A Abimip e as farmacêuticas baseiam seu apoio à isenção de um montante maior de medicamentos também a partir de uma análise econômica. De acordo com a associação, facilitar o acesso a esses remédios significaria desafogar o sistema de saúde e evitar perda de dias de trabalho.
A entidade se apoia em um estudo publicado no Jornal Brasileiro de Economia e Saúde, em 2017, que leva em conta custos dos MIPs e das consultas no SUS, e aponta que a cada R$ 1 gasto com esses medicamentos, há uma economia de R$ 7 no Brasil.
O montante salvo ao fim de um ano, segundo a análise, é de mais de R$ 300 milhões — R$ 369 milhões economizando em dias de perda de trabalho e R$ 56 milhões em consultas médicas; o custo dos MIPs somaria R$ 61 milhões. “Isso demonstra o benefício social do medicamento se as pessoas forem orientadas para o uso responsável”, diz Marli.
Para a indústria farmacêutica é um número bastante vantajoso, já que isso representaria uma cifra maior de ganho em medicamentos. Atualmente, ao menos na teoria, existe a barreira do médico prescrever ou não.
O negócio dos MIPs está em crescimento no país. Dados da Associação Brasileira das Redes de Farmácia (Abrafarma) apontam que as vendas de medicamentos isentos de prescrição totalizaram R$ 7,5 bilhões em 2018, um crescimento de 15% em relação a 2017. O aumento foi maior do que qualquer outro segmento de produtos vendidos em farmácias.

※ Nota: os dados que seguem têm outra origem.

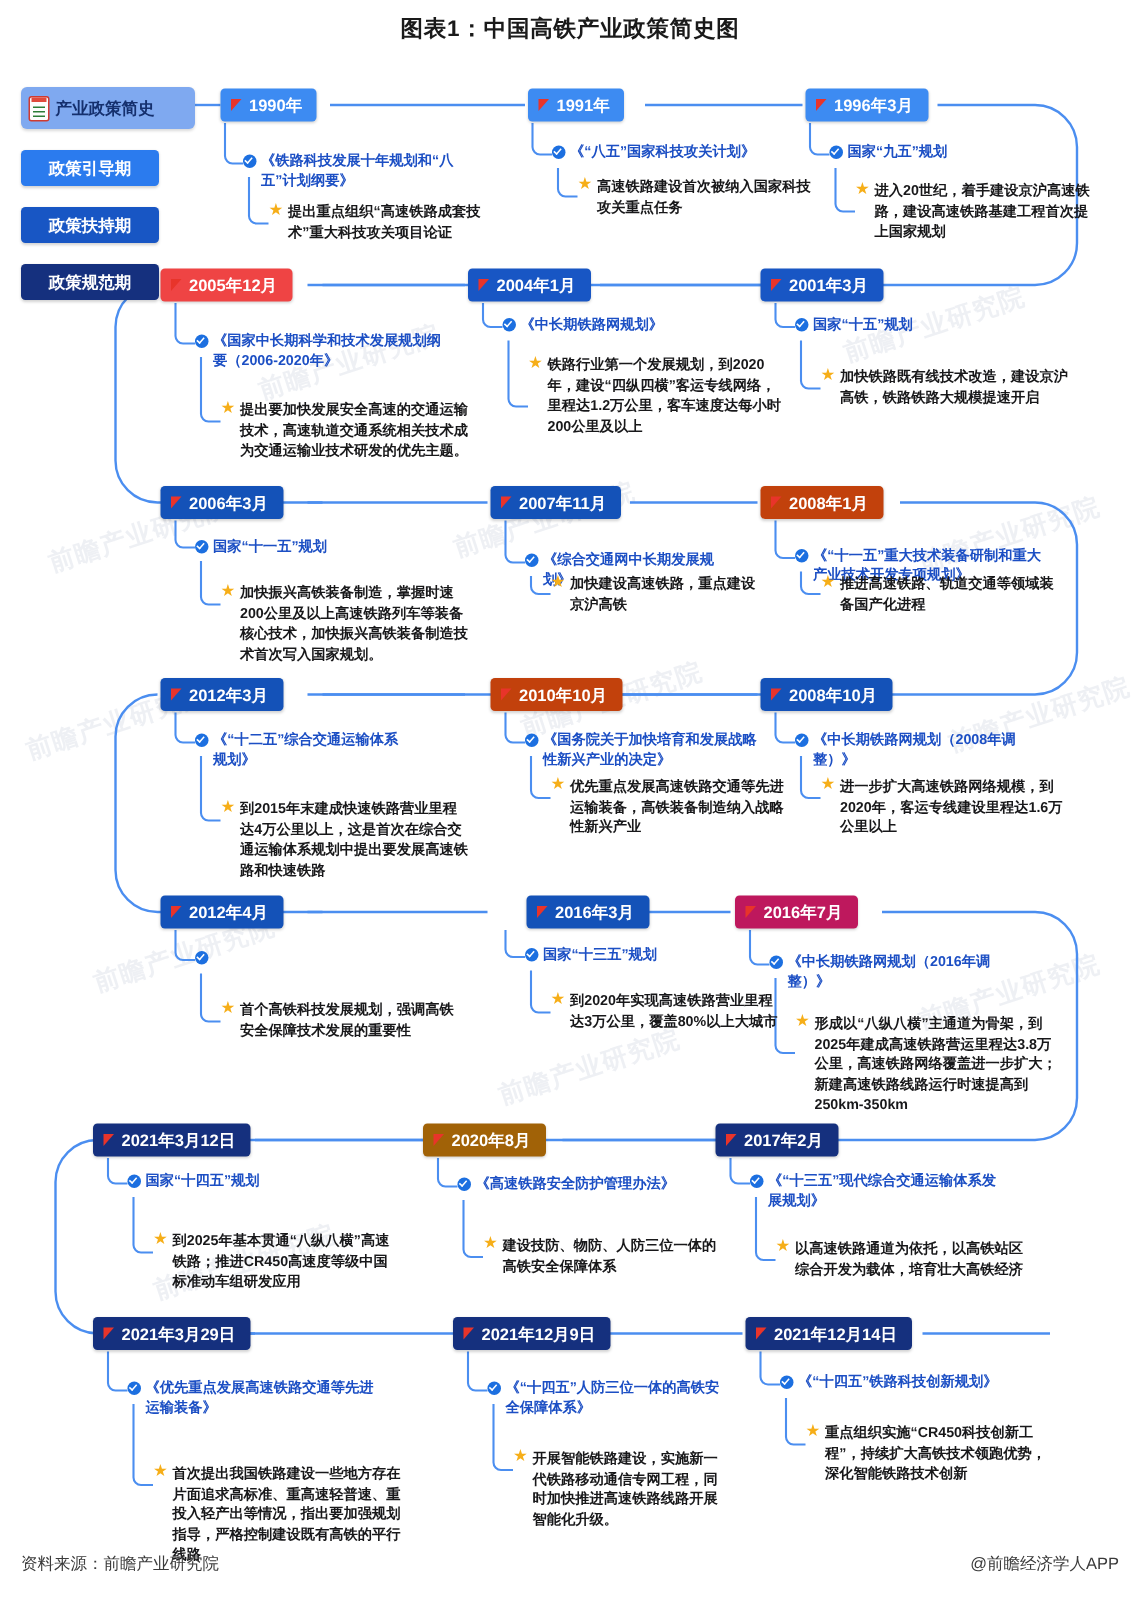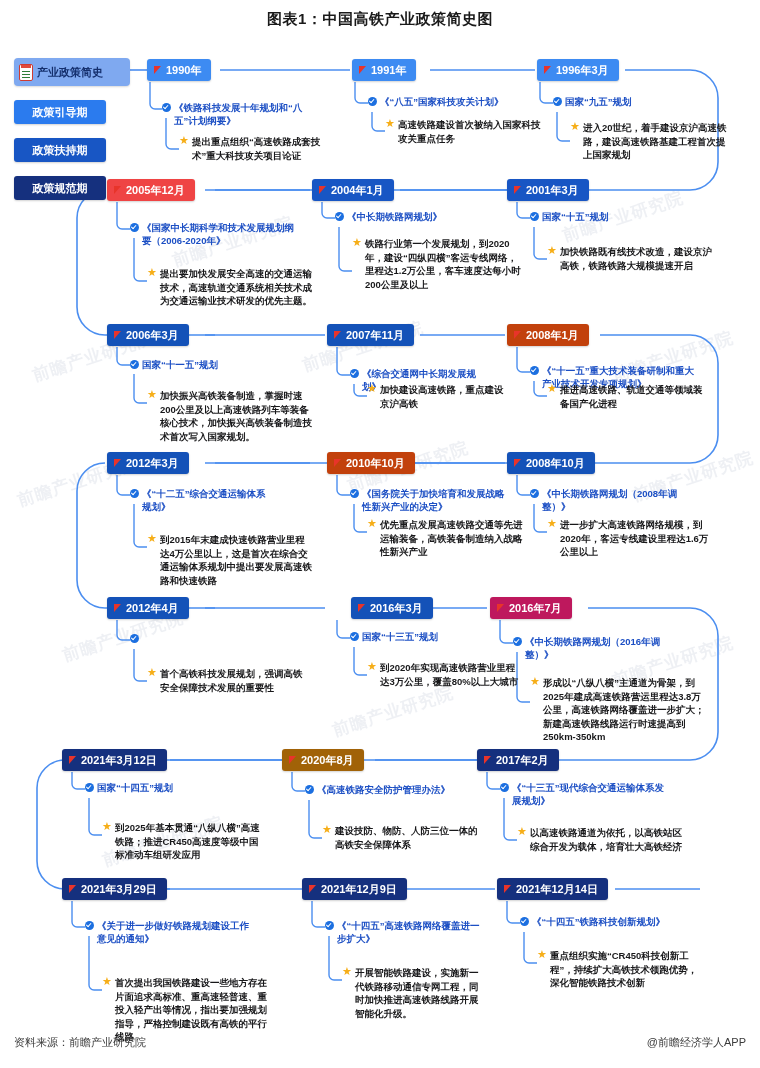--- a/index.html
+++ b/index.html
@@ -593,7 +593,7 @@
   </div>
   <div class="policy-title" style="left:97px;top:919px;width:155px;">
     <span class="check-icon"></span>
-    <span>《关于进一步做好铁路规划建设工作意见的通知》</span>
+    <span>《优先重点发展高速铁路交通等先进运输装备》</span>
   </div>
   <div class="policy-desc" style="left:115px;top:976px;width:155px;">
     <span class="star-icon">★</span>

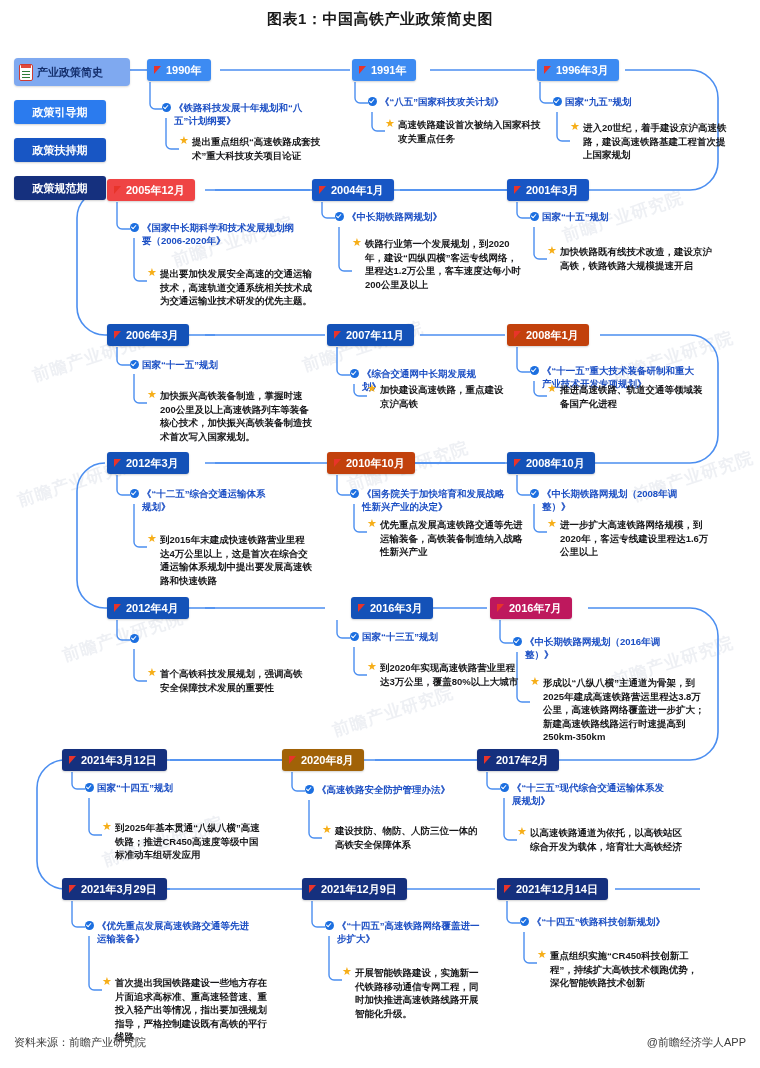--- a/index.html
+++ b/index.html
@@ -608,7 +608,7 @@
   </div>
   <div class="policy-title" style="left:337px;top:919px;width:148px;">
     <span class="check-icon"></span>
-    <span>《“十四五”高速铁路网络覆盖进一步扩大》</span>
+    <span>《“十四五”人防三位一体的高铁安全保障体系》</span>
   </div>
   <div class="policy-desc" style="left:355px;top:966px;width:126px;">
     <span class="star-icon">★</span>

Segundo estes dados, os MIPs representam 16% de tudo que é vendido nesses estabelecimentos.
A Anvisa ainda não estipulou prazo para a definição sobre isenção ou não das substâncias. A indústria, porém, acredita em uma resposta nos próximos meses.

Uma questão de resolução

De acordo com as regras da Anvisa, um medicamento pode ser isento de prescrição médica se preencher os seguintes requisitos:

1) Ter um tempo mínimo de comercialização do princípio ativo ou da associação de princípios ativos;

2)Representar segurança: baixo potencial de danos à saúde, intoxicação e interação medicamentosa ou alimentar; reações adversas com causalidades conhecidas e reversíveis após suspensão;

3)Ser indicado no tratamento, prevenção ou alívio de sinais e sintomas de doenças não graves;

4)Ser indicado para uso por curto período de tempo ou por tempo previsto em bula, exceto para uso preventivo, fitoterápicos e indicados para doenças de baixa gravidade;

5)Ser manejável (poder ser aplicado) pelo paciente ou o cuidador;

6)Ter baixo potencial de risco ao paciente em consequência de mau uso ou abuso e intoxicação;

7)Não causar dependência.

*As regras são definidas pela Resolução de Diretoria Colegiada (RDC) nº 98/2016.